La familia, Iglesia doméstica

Anna-Bel Carbonell, educadora y madre de familia

Nuestra vida se ha perturbado más de lo que quisiéramos. Esto se ha hecho muy evidente durante las distintas restricciones y confinamientos que esta pandemia global nos ha impuesto.

Dentro del espacio familiar hemos tenido que acompañar, escuchar, amar, animar. Y también contener malos humores, tristezas, duelos y angustias. Al mismo tiempo que continuábamos creciendo en la fe, acompañándola y dejándola fluir.

La Iglesia doméstica

El Concilio Vaticano II habla de la familia cristiana como de una pequeña Iglesia doméstica, primera escuela de fe para los niños y niñas. San Pablo ya lo describe en sus cartas, la Iglesia primitiva nació en las casas, en el seno de las familias. Estas primeras comunidades rezaban, trabajaban la corresponsabilidad y la comunión fraterna. Proclamaban la Palabra y ayudaban a los más necesitados.

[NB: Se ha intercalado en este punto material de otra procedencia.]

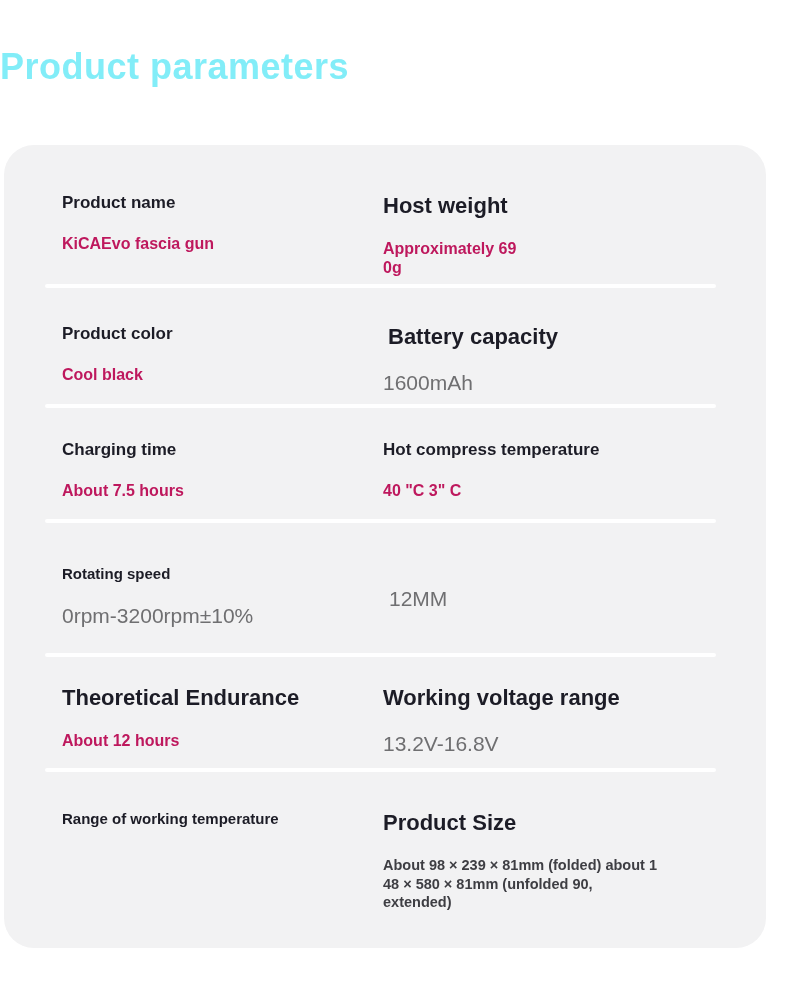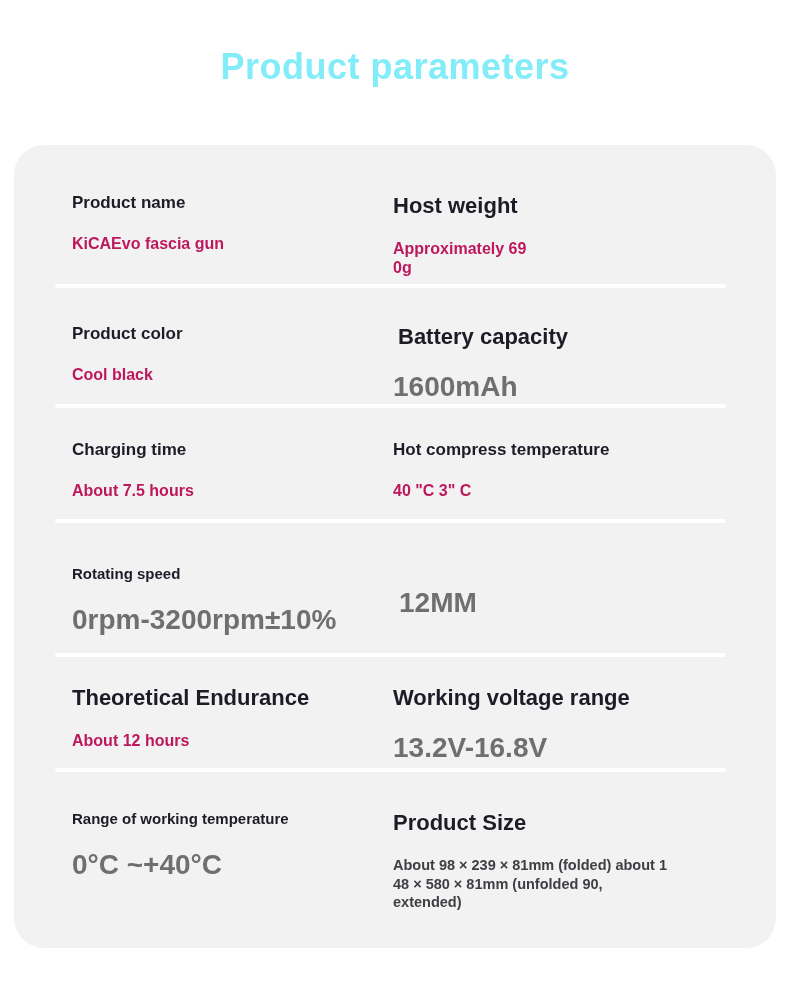--- a/index.html
+++ b/index.html
@@ -14,7 +14,6 @@
   .page-title {
     margin: 0;
     padding-top: 46px;
-    text-align: center;
     font-size: 36px;
     font-weight: bold;
     letter-spacing: 0.5px;

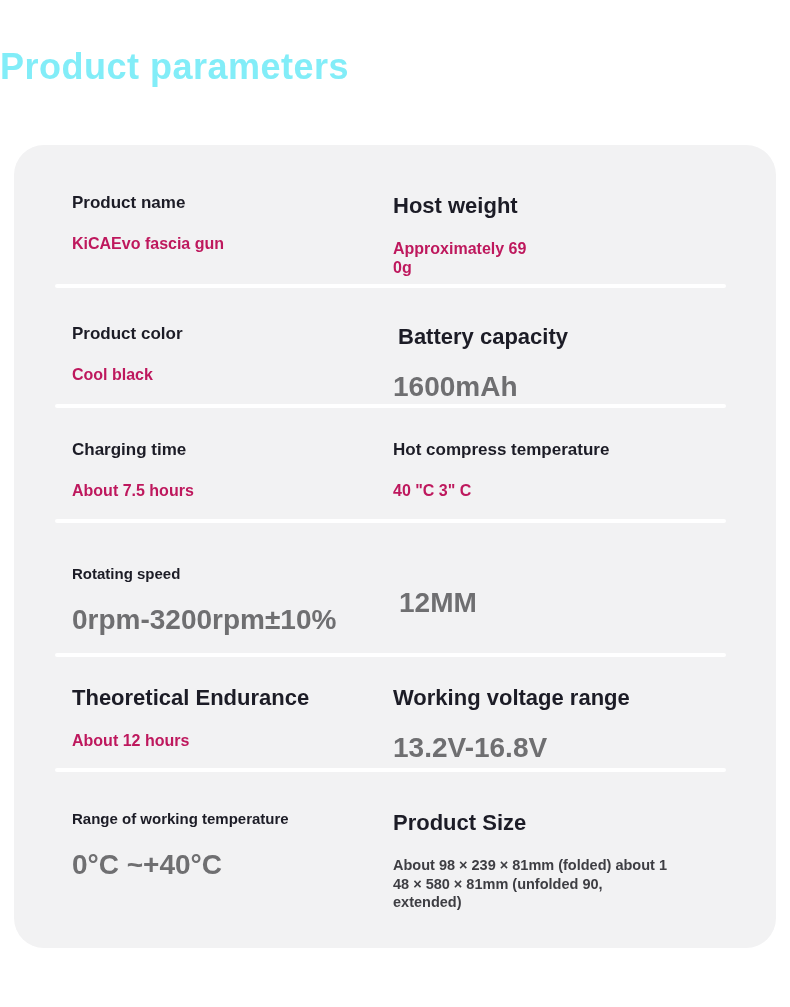--- a/index.html
+++ b/index.html
@@ -21,7 +21,7 @@
   }
   .card {
     position: absolute;
-    left: 14px;
+    left: 4px;
     top: 145px;
     width: 762px;
     height: 803px;

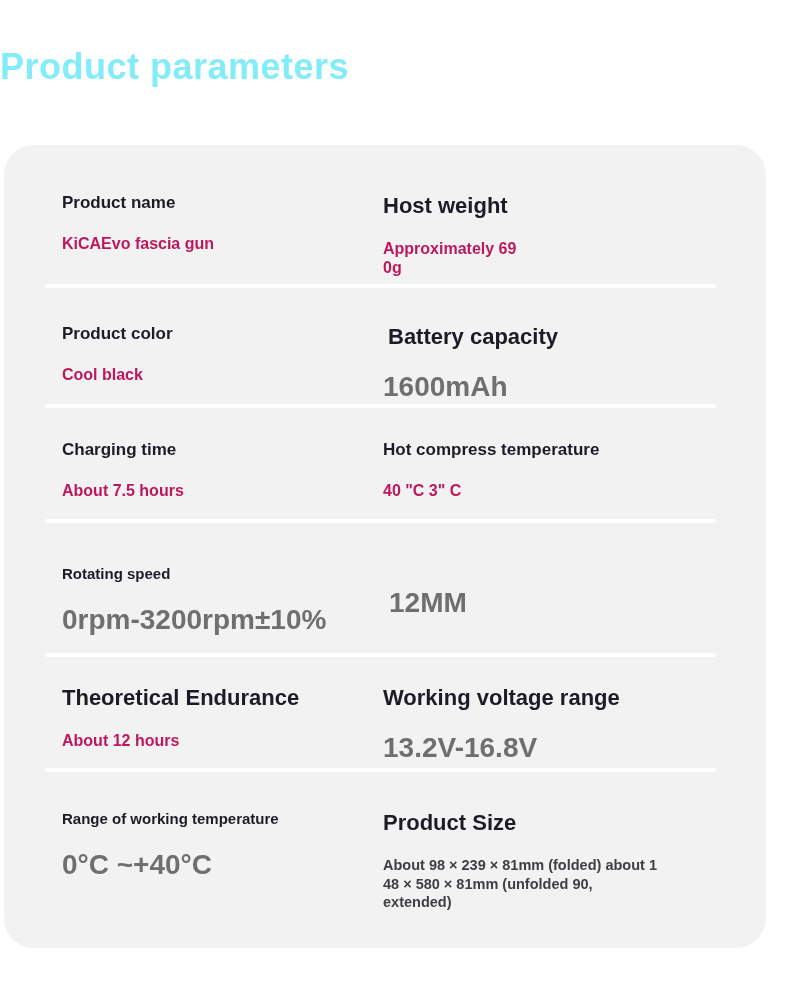--- a/index.html
+++ b/index.html
@@ -63,8 +63,8 @@
     color: #be185d;
   }
   .val-light {
-    font-size: 28px;
-    font-weight: bold;
+    font-size: 21px;
+    font-weight: normal;
     color: #6f6f71;
   }
   .val-size {

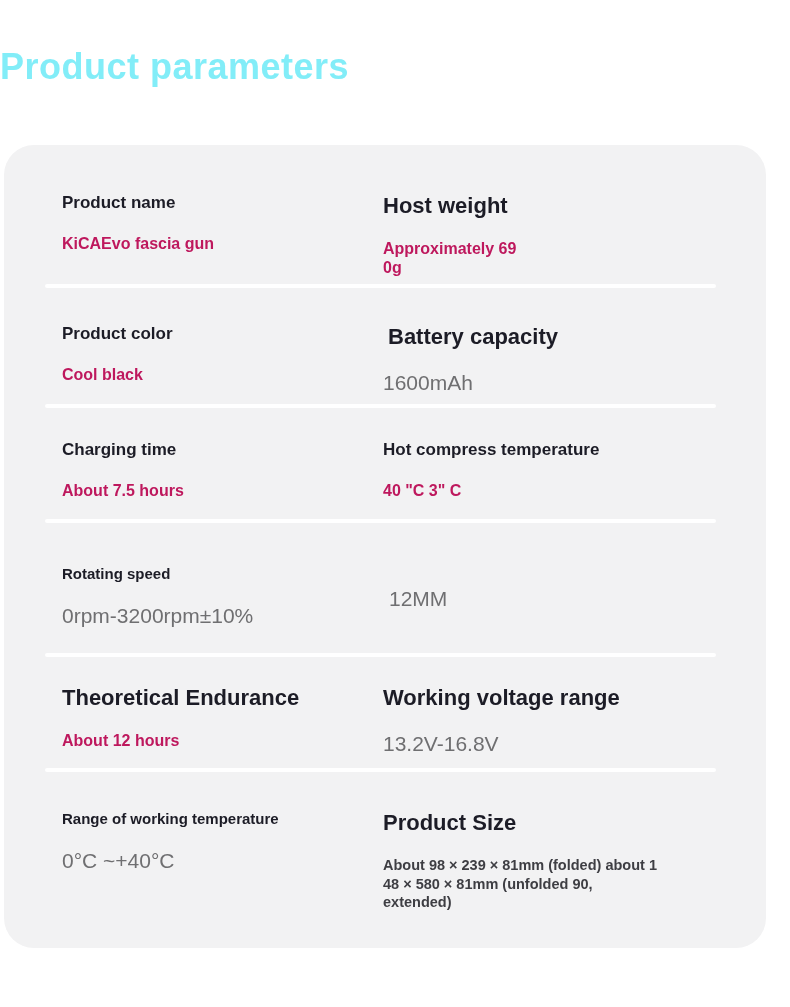--- a/index.html
+++ b/index.html
@@ -145,7 +145,6 @@
   <section class="row row-6">
     <div class="cell">
       <div class="label label-s">Range of working temperature</div>
-      <div class="value val-light">0°C ~+40°C</div>
     </div>
     <div class="cell">
       <div class="label label-lg">Product Size</div>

El papa Francisco nos recuerda que quien ora aprende a decir gracias, y que hay tres palabras clave para vivir en paz y alegría en la familia: por favor, gracias y perdón. Todas estas actitudes las podemos trabajar en esta humilde y sencilla comunidad eclesial que denominamos «Iglesia doméstica».

Porque es en este espacio de convivencia donde se quiere y se perdona, se fortalece y se ayuda a crecer, se acoge y se tiene la puerta abierta para todos. Y, ¿no es esto lo que se nos pide como cristianos? Las circunstancias actuales de confinamiento es una oportunidad para retornar y reafirmar estas raíces.

Desde niños, en la familia se propone, gesta y transmite una fe que deberemos alimentar en el encuentro diario. Mientras compartimos, velamos por este proceso de ternura relacional entre la persona y Dios Padre. Que es un camino libre y gratuito, que tiene sus oscilaciones como otros aspectos de la vida humana.

Con maneras sencillas

No se considera Iglesia a la familia solo porque se vaya a misa y se cumplan con los sacramentos, sino por eso y por mucho más. A menudo en el seno de la familia se hace una tarea silenciosa y constante de testimonio que pasa por abuelos y abuelas, por padres y madres que partiendo de lo que han vivido preparan el terreno, fertilizan la tierra, siembran la semilla y la riegan para que sus nietos e hijos descubran no solo la fe en Dios Padre, sino también quien fue este Jesús hombre que nos habló de perdón, de amor, de igualdad, de libertad y de encargarse de los demás.

Rezar en familia, bendecir la mesa, venerar los signos cristianos del hogar, dar gracias, acompañar en la duda o pedir perdón… no siempre es fácil, pero compartir la vida y amar es la razón de ser de toda familia.

En una carta apostólica que leí hace tiempo se nos recordaba la importancia de las oraciones sencillas que las madres y los padres enseñamos a nuestros hijos e hijas y rezamos con ellos. Acababa con una dulce imagen, diciendo que la fe que se ha vivido en la falda de las madres permanece como un poso en el alma para toda la vida.

Así pues, es en este contexto del buen hacer y del buen ser familiar, donde los actos de sus miembros comunican más que sus palabras y donde una familia enseña a sus hijos a respetar, amar y rezar la vida.

Con razón el escritor portugués Gabriel Magalhaes hablando de la familia y la fe dice:

La pareja que se constituye se convierte ella misma en una pequeña Iglesia de tantos afectos: un lugar donde el amor ocurre cada día como una misa privada (…) -y acaba diciendo- que abrazando a los padres aprendemos a abrazar a Dios.